Extracted entries |
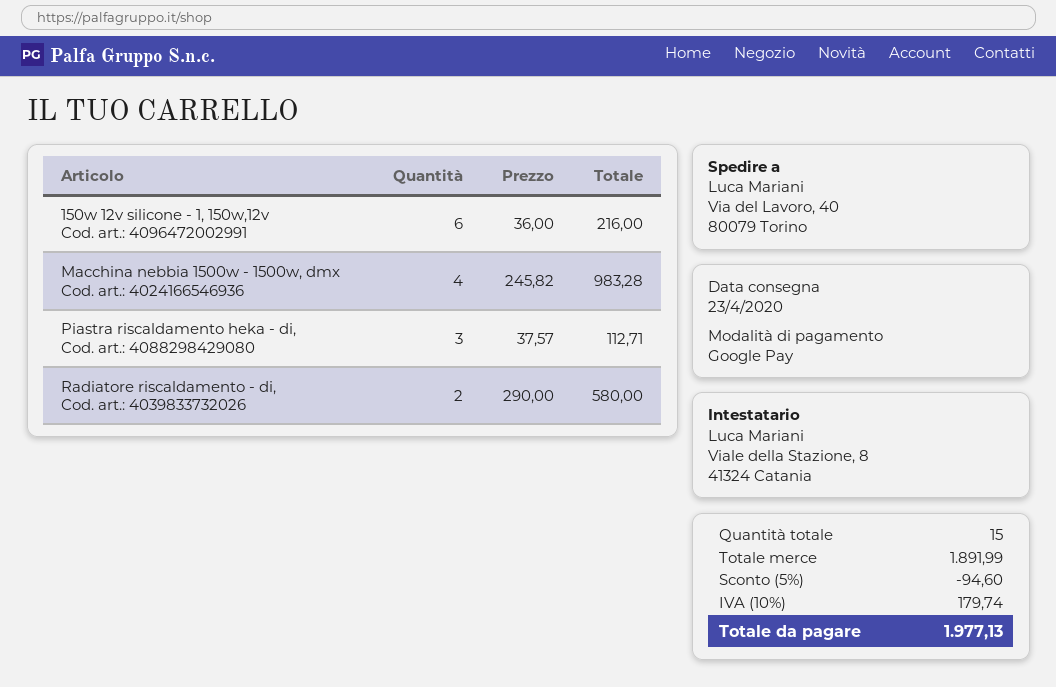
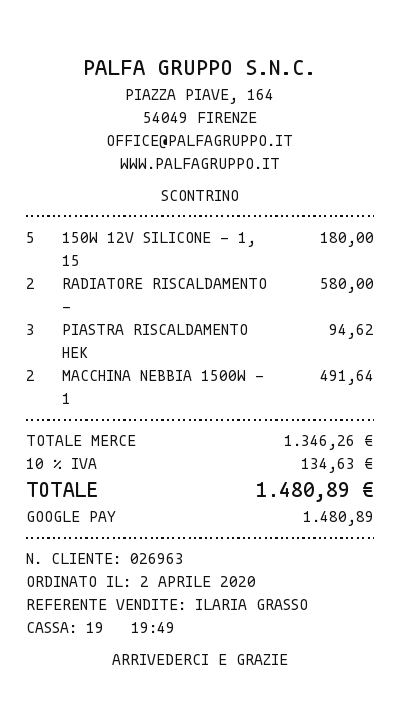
150w 12v silicone - 1, 150w,12v: 6 for 216.00 -> 5 for 180.00
Macchina nebbia 1500w - 1500w, dmx: 4 for 983.28 -> 2 for 491.64
Piastra riscaldamento heka - di,: 3 for 112.71 -> 3 for 94.62
subtotal: 1891.99 -> 1346.26
discount: 5% = 94.60 -> none
tax: 10% = 179.74 -> 10% = 134.63
total: 1977.13 -> 1480.89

Directions | Please retype the listing above word for word, skipping each picture.

Your solution |
150w 12v silicone - 1, 150w,12v: 6 for 216.00 -> 5 for 180.00
Macchina nebbia 1500w - 1500w, dmx: 4 for 983.28 -> 2 for 491.64
Piastra riscaldamento heka - di,: 3 for 112.71 -> 3 for 94.62
subtotal: 1891.99 -> 1346.26
discount: 5% = 94.60 -> none
tax: 10% = 179.74 -> 10% = 134.63
total: 1977.13 -> 1480.89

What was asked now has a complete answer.